Tax codes and civil partnership
Civil partnerships and tax
The tax provisions that apply to married couples are available to civil partners. Since 16 November 2015, no new civil partnerships can be registered unless the couple have notified the registrar of their intention to enter a civil partnership before that date. More information is available in our document: Civil partnership and same-sex couples.
Civil partners are entitled to the same rights as married couples in financial matters such as inheritance, property, pensions and maintenance if the relationship breaks down. Your civil partnership does not have to be registered in Ireland. Some legal relationships between same sex couples that are recognised by a foreign state (such as marriage, civil union, civil partnership) are recognised by the Minister for Justice and Equality. Any partnerships on the Minister’s list are recognised by Revenue for taxation purposes.
You can find out more about how people in a civil partnership are taxed in our document Taxation of married people and civil partners. If your civil partnership breaks down and is dissolved, protection orders, maintenance orders and pension adjustment orders may be made in the course of court proceedings for the dissolution of civil partnerships in the same way as such orders may be made in judicial separation and divorce proceedings. Currently only payments made under maintenance agreements ordered by a Court are allowable as a deduction against your income tax liability. Maintenance payments made to children are not deductable.

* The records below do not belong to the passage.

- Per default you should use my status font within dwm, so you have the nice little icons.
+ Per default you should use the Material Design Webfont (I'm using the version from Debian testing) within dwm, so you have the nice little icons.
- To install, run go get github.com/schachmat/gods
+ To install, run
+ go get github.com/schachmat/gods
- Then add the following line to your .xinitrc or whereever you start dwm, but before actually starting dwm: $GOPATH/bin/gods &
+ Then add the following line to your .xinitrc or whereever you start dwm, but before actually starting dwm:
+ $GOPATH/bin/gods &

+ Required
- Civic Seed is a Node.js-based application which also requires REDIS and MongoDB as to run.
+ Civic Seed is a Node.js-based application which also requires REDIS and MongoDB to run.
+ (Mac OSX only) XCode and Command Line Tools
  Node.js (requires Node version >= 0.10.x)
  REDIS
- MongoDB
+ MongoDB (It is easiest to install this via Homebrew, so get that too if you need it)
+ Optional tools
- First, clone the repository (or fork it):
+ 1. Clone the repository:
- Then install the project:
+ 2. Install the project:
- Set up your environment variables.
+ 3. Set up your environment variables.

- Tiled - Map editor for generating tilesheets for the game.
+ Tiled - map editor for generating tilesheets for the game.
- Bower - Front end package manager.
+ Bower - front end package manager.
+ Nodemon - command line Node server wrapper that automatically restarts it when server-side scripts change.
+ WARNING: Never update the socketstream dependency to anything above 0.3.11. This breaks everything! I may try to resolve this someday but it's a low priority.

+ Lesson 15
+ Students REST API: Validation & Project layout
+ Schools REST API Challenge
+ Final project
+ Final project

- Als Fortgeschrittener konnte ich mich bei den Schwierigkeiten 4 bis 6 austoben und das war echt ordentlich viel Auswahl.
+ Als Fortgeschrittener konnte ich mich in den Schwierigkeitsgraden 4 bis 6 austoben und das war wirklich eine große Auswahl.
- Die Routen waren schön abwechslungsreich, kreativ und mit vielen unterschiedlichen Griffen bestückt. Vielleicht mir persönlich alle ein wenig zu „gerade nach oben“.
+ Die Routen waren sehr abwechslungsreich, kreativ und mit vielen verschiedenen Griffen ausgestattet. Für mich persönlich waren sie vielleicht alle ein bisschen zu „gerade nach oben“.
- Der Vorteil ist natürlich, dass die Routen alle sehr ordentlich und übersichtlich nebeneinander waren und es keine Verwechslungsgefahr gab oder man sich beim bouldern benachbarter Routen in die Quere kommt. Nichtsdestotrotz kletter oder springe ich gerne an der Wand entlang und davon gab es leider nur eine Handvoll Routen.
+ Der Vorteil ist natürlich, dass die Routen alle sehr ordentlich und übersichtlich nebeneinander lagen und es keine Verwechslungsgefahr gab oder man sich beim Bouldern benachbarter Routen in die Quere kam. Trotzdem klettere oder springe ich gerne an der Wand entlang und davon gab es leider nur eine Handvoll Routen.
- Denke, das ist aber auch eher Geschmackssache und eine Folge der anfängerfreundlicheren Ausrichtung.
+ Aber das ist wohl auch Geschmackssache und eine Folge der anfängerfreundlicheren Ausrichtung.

You can find out more about the tax implications of different maintenance arrangements.
Cohabitants and tax
The Civil Partnership and Certain Rights and Obligations of Cohabitants Act 2010 gives protection to a financially dependent person at the end of a long-term cohabiting relationship. It also gives a cohabiting partner rights over a deceased person’s estate. However the Act does not give any cohabiting couples the same tax treatment as married couples or civil partners.
The only income tax provision for cohabiting couples is tax relief for court-ordered maintenance payments made to a financially dependant former cohabitant on the ending of a long-term cohabiting relationship. It is important to note that to qualify for tax relief the maintenance order must have been determined by the court rather than being an informal arrangement between the former cohabitants.
In addition if a former cohabitant is granted redress by the courts through the transfer of an asset, this transaction is not liable to stamp duty or capital acquisitions tax and the donor of the property does not have a capital gains tax liability. Previously the former cohabiting couple would have been deemed unconnected and subject to full acquisitions tax, stamp duty and capital gains tax.